Forse, leggere gli eventi attraverso la cultura ebraica, usare la lingua ebraica per interpretare gli eventi, usare la simbologia ebraica per interpretare la lingua e cercare la comprensione degli archetipi, ha il rischio di stare all’interno di un quadro interpretativo preciso e definito (quello del mentale, della proiezione ebraica sul reale, quello di “Jahvè”). Significa, quindi, usare delle chiavi strutturate dal pensiero, dalla lingua e dal pensiero per interpretare la stessa lingua e pensiero: non è totalmente distinto dal campo di ricerca, ne appartiene, e questo va considerato. È come fare critica letteraria, filosofica, storica, con le stesse chiavi che hanno costruito quel pezzo di storia del pensiero o di storia. Non va rifiutato, importante è sapere che si sta facendo critica con le stesse chiavi, dall’interno del contesto in cui si è costruito.
Ogni cosa, per il fatto che esiste, è contestualizzata.
Ma l’origine di questi semi è oltre ogni contestualizzazione, dice Elémire Zolla: “Gli archetipi sono i Viventi vivificanti, più vivi degli uomini vivificati. Appartengono alla vita vivente e non, come questi ultimi, alla vita vissuta. La ragione da sola non li afferra, perché coglie soltanto i significati, non la significatività. Soltanto superando l’isolamento della ragione, la più fine sensitività e la più fulminea capacità di calcolo mentale, si può apprendere un archetipo. Non è un’esperienza da affrontare alla leggera. Spezza il cuore di pietra, scioglie il cuore di ghiaccio, calpesta il cuore di carne e fa ammutolire la “garrula mente” come la chiamava Cusano” .

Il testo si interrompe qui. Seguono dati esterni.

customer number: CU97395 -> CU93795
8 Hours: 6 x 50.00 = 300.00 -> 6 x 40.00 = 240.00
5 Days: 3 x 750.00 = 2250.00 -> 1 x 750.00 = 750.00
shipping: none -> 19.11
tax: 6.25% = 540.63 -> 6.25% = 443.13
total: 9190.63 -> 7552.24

OGNI PARTE DI ME PUÒ ESSERE INTEGRATA SOLO PERCHÉ SPERIMENTATA, SOLO CON IL CATALIZZATORE CHE ATTIVA QUESTA MIA PARTE.

Quando l’essere sta andando verso una nuova Parte di sé che vuole emergere (le Volontà) crea dentro di sé il catalizzatore che si connetterà con quella Parte di sé.
Sentire la Forza e “stare” nella Forza è: “da questo agisco” , e contiene: “credo in me in ciò che sono, comunque sono”, questo atteggiamento fa incontrare in se stessi la Parte di sé che vuole esplicitarsi, questa è Energia e sa andare a crearsi la situazione ottimale fuori di sé.

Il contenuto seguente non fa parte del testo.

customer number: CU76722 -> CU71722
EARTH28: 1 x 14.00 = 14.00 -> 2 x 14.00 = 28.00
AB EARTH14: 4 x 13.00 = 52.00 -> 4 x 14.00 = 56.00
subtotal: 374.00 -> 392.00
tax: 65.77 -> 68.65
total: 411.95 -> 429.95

Chi va a crearsi il catalizzatore e a costruirsi la situazione catalizzante non è il nostro io razionale, è il nostro femminile.
Il femminile in noi, l’inconscio, è ricco di tutte le potenzialità necessarie per costruire la situazione catalizzante. Il maschile in noi è la consapevolezza che una nuova Volontà sta emergendo. Il maschile, nel momento che, consapevolmente o meno, lascia spazio alla parte femminile, permette all’essere di mettere in circolazione energie nuove e possibili nuovi perché le situazioni nuove diventino reali.
Possiamo aumentare la consapevolezza di questa dinamica e così usarla meglio.
La situazione nuova che si crea non sempre ci sembra ottimale, perché noi la accostiamo e la sentiamo mentre siamo ancora dentro alle parti di noi oscure, malate; dentro ai nostri nodi, ma l’inconscio, il femminile, sa, egli sa di essersi creato ciò che effettivamente gli serve.
Ciò che gli serve è nella situazione in cui ci troviamo inseriti e che abbiamo davanti, questa è piena di quel “pane quotidiano” che nutre il nostro oggi. Questa, compiuta, dal di dentro, ci traghetterà verso Altro.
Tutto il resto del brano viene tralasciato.